O que a LANXESS oferece aos trabalhadores mais parece um “contrato de adesão” e ainda assim ilegal, pois sequer há autonomia de vontade da comissão que “adere” ao contrato. Prazo exíguo, pressão com ameaça velada de não pagamento ou pagamento em forma de abono com perda econômica constituem um vergonhoso desrespeito aos trabalhadores.

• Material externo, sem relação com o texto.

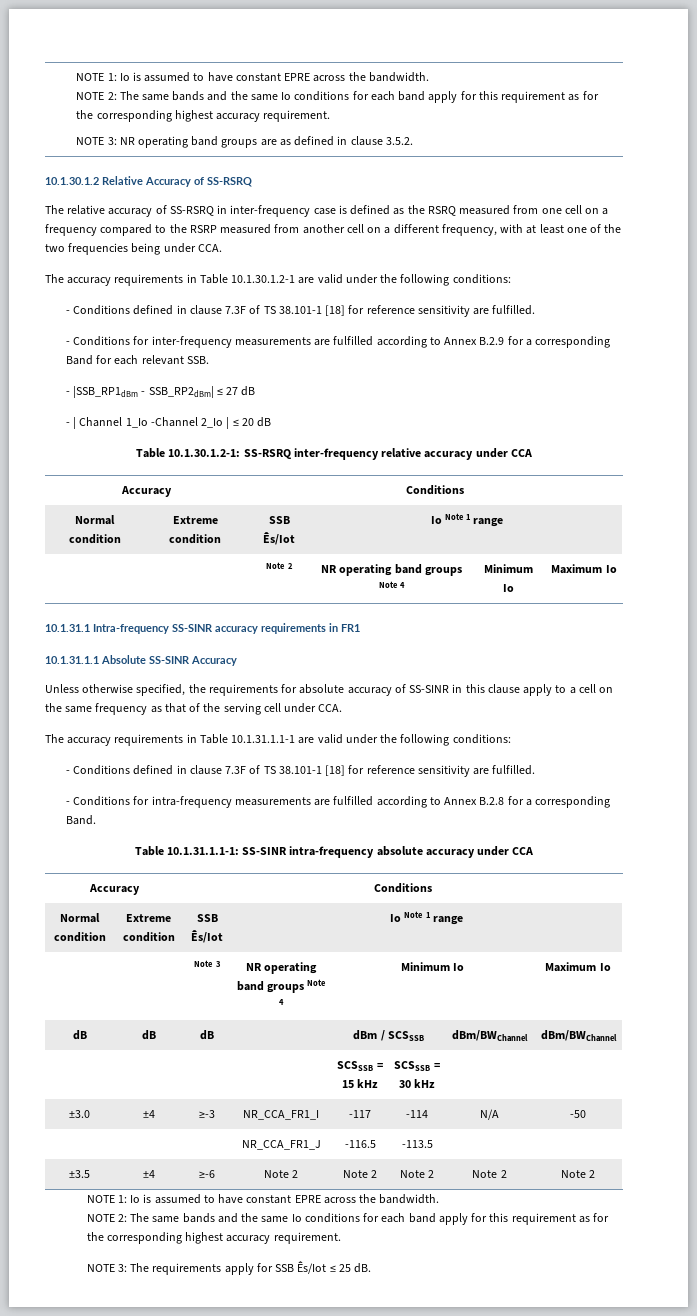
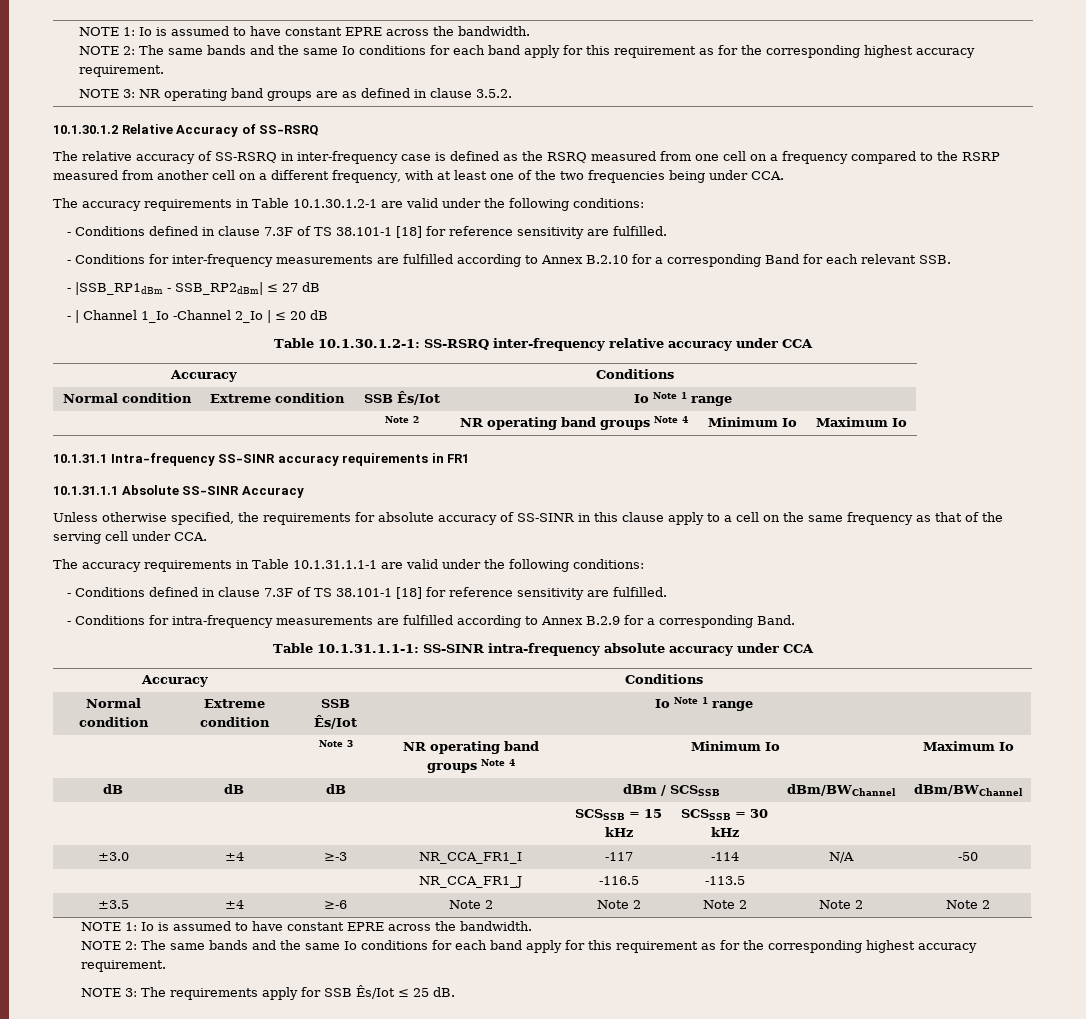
- - Conditions for inter-frequency measurements are fulfilled according to Annex B.2.9 for a corresponding Band for each relevant SSB.
+ - Conditions for inter-frequency measurements are fulfilled according to Annex B.2.10 for a corresponding Band for each relevant SSB.
- - Conditions for intra-frequency measurements are fulfilled according to Annex B.2.8 for a corresponding Band.
+ - Conditions for intra-frequency measurements are fulfilled according to Annex B.2.9 for a corresponding Band.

O SINDIPOLO não assinou o acordo e por fatos ocorridos no ano passado é preciso prevenir os trabalhadores a respeito de boatos de que a PLR poderá ser paga como abono pela não assinatura. Não é verdade. O risco de a PLR ser considerada de natureza salarial não está no fato do sindicato não assinar. Está no fato de não haver negociação entre as partes, apesar do esforço da empresa em assimcaracterizá-la. A negociação sim é um pressuposto básico para a validade de um acordo e a assinatura seria consequência.

 

Na INNOVA já ocorreu uma reunião onde a empresa apresentou uma proposta que foi contestada pela comissão. Ha-via reunião marcada para junho que foi cancelada. Nesta a empresa iria apresentar as metas de área, a revisão das metas da direção, além do fechamento mais recente no momento.

 

Na BOREALIS houve apenas uma primeira reunião no dia 27 de junho com uma proposta que gerou alguma polêmica com relação à forma de cálculo da remuneração anual e a chegada ao valor da remuneração mensal a ser considerada para efetuar o pagamento. No caso da Borealis as metas são por resultados em EBITDA mundial/nacional e atingimento de metas locais individuais. Não há avanços em cláusulas para pagamento para afastados por acidente nem por doença. Houve apenas adequação para retirada de metas de segurança e saúde.